I must admit that I have shamefully belonged to the group of people who have not necessarily liked bourbon very much, but have also just poured it down and mixed it with various soda products – It has changed significantly after I started tasting different kinds of bourbon, and this has clearly broadened my horizons.

My wife and I where visiting my American Family from the time I was an exchange student in Mississippi, and traveling around to se more of America. A natural choice for me was to visit The Jack Daniel Distillery. To see how the giant brand was made, so we planed our travels to pass through Lynchburg In Tennessee.
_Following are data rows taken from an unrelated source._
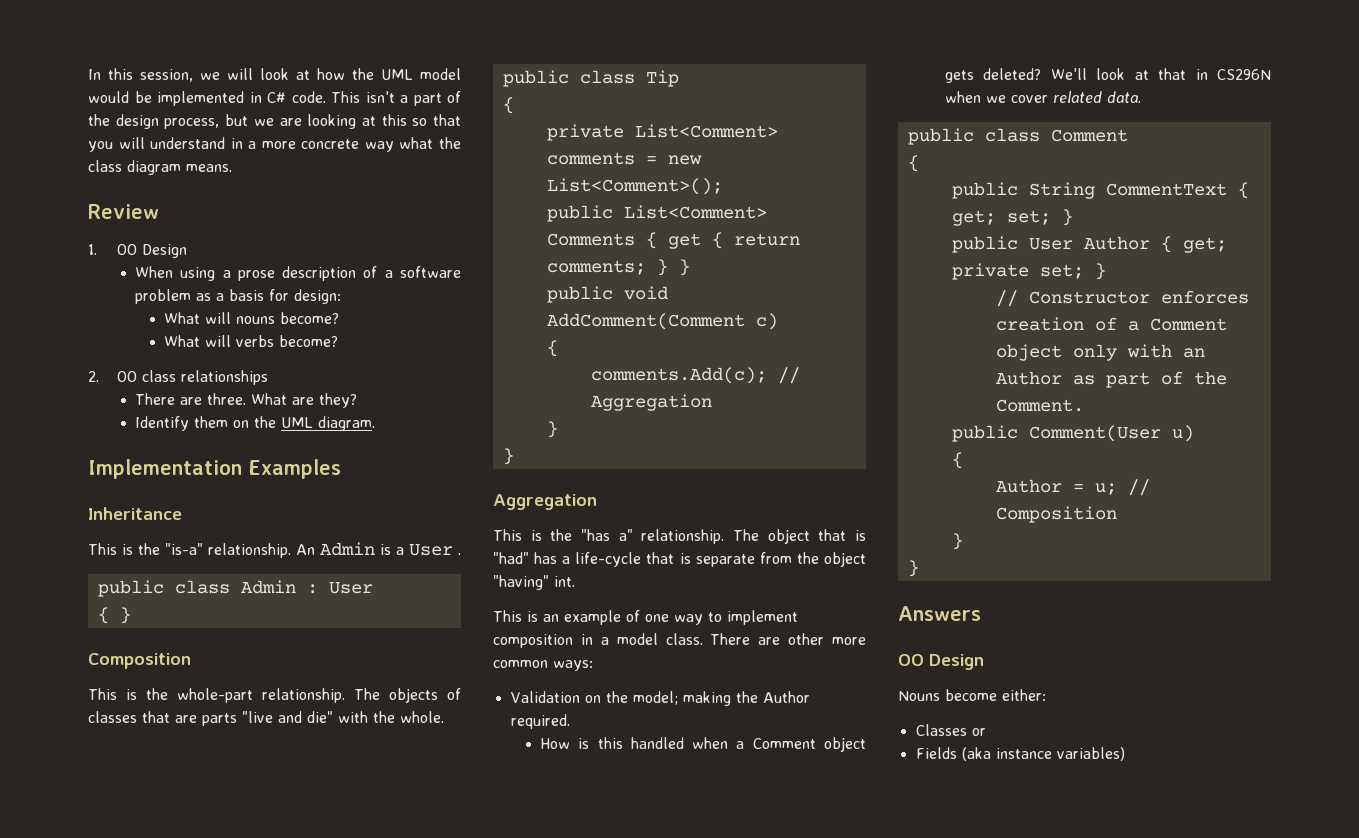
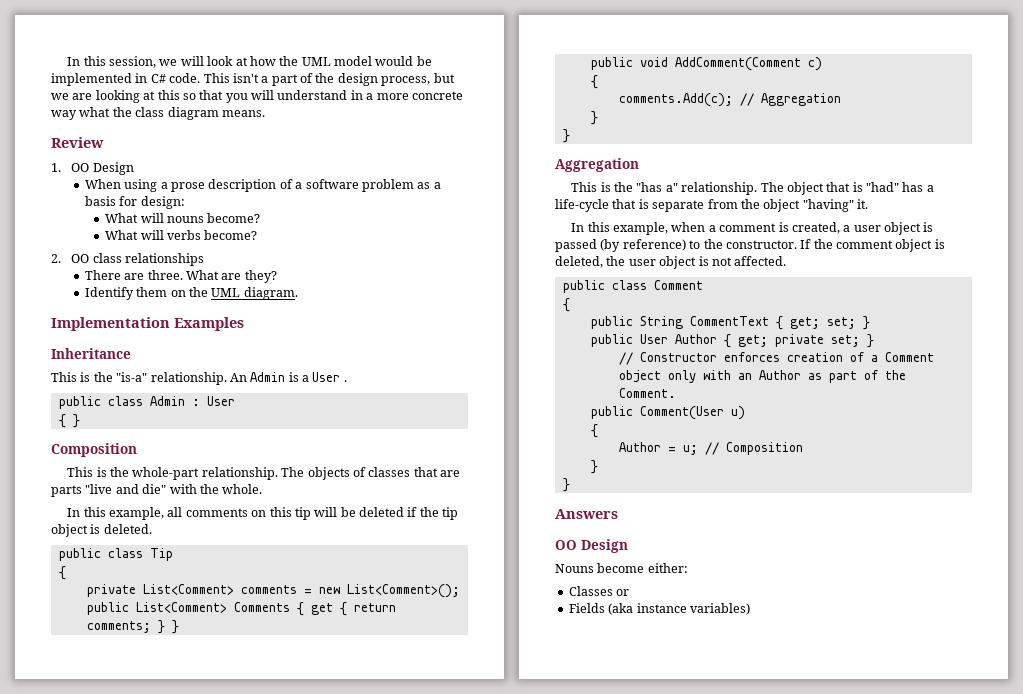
+ In this example, all comments on this tip will be deleted if the tip object is deleted.
- The object that is "had" has a life-cycle that is separate from the object "having" int.
- This is an example of one way to implement composition in a model class. There are other more common ways:
- Validation on the model; making the Author required.
- How is this handled when a Comment object gets deleted? We'll look at that in CS296N when we cover related data.
+ The object that is "had" has a life-cycle that is separate from the object "having" it.
+ In this example, when a comment is created, a user object is passed (by reference) to the constructor. If the comment object is deleted, the user object is not affected.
Lynchburg is almost built around Jack Daniel’s distillery – a giant machinery and the nerve of the city. Somehow, however, they have caused this huge area to dazzle into the landscape and that much that we talked about probably being nearby, but could not see where it was located.
The way from were we came into Lynchburg was country idyllic, quiet and lush. We discovered were the distillery and warehouse buildings were located and found the parking lot.

Entry to Jack Daniel’s Visitor Center

They produce a lot of bourbon – a lot! and they really have a lot of visitors which i.a. seen on the size of the parking lot (about 300.000 visit every year). They have made a nice visitor center and everything is in order. From museum objects to tour schedules.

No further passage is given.